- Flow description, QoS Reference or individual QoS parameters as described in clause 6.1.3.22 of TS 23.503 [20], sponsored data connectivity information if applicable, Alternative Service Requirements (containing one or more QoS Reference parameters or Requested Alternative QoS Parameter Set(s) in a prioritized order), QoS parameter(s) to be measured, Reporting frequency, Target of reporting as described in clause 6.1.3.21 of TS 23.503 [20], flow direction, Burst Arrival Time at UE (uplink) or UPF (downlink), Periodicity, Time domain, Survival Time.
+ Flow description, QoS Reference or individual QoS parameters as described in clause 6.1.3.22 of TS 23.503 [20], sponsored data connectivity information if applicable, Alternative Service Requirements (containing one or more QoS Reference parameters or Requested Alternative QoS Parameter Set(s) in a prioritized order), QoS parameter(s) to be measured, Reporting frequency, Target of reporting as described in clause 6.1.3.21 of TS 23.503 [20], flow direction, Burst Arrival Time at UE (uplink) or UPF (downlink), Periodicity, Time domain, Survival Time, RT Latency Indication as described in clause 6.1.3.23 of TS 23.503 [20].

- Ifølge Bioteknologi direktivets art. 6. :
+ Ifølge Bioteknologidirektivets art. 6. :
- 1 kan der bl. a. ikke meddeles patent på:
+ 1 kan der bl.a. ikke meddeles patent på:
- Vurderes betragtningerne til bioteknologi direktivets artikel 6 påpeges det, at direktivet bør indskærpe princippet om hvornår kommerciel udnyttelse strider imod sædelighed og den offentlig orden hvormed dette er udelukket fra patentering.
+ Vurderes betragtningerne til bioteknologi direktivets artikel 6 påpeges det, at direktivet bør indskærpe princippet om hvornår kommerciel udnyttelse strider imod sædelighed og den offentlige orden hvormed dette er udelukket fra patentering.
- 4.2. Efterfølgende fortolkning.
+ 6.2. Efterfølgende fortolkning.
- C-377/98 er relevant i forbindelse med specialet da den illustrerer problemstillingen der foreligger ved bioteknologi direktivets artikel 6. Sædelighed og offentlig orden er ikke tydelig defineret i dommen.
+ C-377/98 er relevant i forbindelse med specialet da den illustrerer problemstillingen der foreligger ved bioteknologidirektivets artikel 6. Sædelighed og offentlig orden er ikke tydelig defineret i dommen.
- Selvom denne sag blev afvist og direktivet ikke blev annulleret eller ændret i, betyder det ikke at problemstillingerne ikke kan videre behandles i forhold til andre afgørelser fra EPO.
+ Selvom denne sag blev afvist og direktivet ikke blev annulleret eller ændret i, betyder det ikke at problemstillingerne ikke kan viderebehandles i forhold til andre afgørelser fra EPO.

+ + + + + + +

## Brief
Make an exact copy of every line in the data.

## Expected answer
- Flow description, QoS Reference or individual QoS parameters as described in clause 6.1.3.22 of TS 23.503 [20], sponsored data connectivity information if applicable, Alternative Service Requirements (containing one or more QoS Reference parameters or Requested Alternative QoS Parameter Set(s) in a prioritized order), QoS parameter(s) to be measured, Reporting frequency, Target of reporting as described in clause 6.1.3.21 of TS 23.503 [20], flow direction, Burst Arrival Time at UE (uplink) or UPF (downlink), Periodicity, Time domain, Survival Time.
+ Flow description, QoS Reference or individual QoS parameters as described in clause 6.1.3.22 of TS 23.503 [20], sponsored data connectivity information if applicable, Alternative Service Requirements (containing one or more QoS Reference parameters or Requested Alternative QoS Parameter Set(s) in a prioritized order), QoS parameter(s) to be measured, Reporting frequency, Target of reporting as described in clause 6.1.3.21 of TS 23.503 [20], flow direction, Burst Arrival Time at UE (uplink) or UPF (downlink), Periodicity, Time domain, Survival Time, RT Latency Indication as described in clause 6.1.3.23 of TS 23.503 [20].

- Ifølge Bioteknologi direktivets art. 6. :
+ Ifølge Bioteknologidirektivets art. 6. :
- 1 kan der bl. a. ikke meddeles patent på:
+ 1 kan der bl.a. ikke meddeles patent på:
- Vurderes betragtningerne til bioteknologi direktivets artikel 6 påpeges det, at direktivet bør indskærpe princippet om hvornår kommerciel udnyttelse strider imod sædelighed og den offentlig orden hvormed dette er udelukket fra patentering.
+ Vurderes betragtningerne til bioteknologi direktivets artikel 6 påpeges det, at direktivet bør indskærpe princippet om hvornår kommerciel udnyttelse strider imod sædelighed og den offentlige orden hvormed dette er udelukket fra patentering.
- 4.2. Efterfølgende fortolkning.
+ 6.2. Efterfølgende fortolkning.
- C-377/98 er relevant i forbindelse med specialet da den illustrerer problemstillingen der foreligger ved bioteknologi direktivets artikel 6. Sædelighed og offentlig orden er ikke tydelig defineret i dommen.
+ C-377/98 er relevant i forbindelse med specialet da den illustrerer problemstillingen der foreligger ved bioteknologidirektivets artikel 6. Sædelighed og offentlig orden er ikke tydelig defineret i dommen.
- Selvom denne sag blev afvist og direktivet ikke blev annulleret eller ændret i, betyder det ikke at problemstillingerne ikke kan videre behandles i forhold til andre afgørelser fra EPO.
+ Selvom denne sag blev afvist og direktivet ikke blev annulleret eller ændret i, betyder det ikke at problemstillingerne ikke kan viderebehandles i forhold til andre afgørelser fra EPO.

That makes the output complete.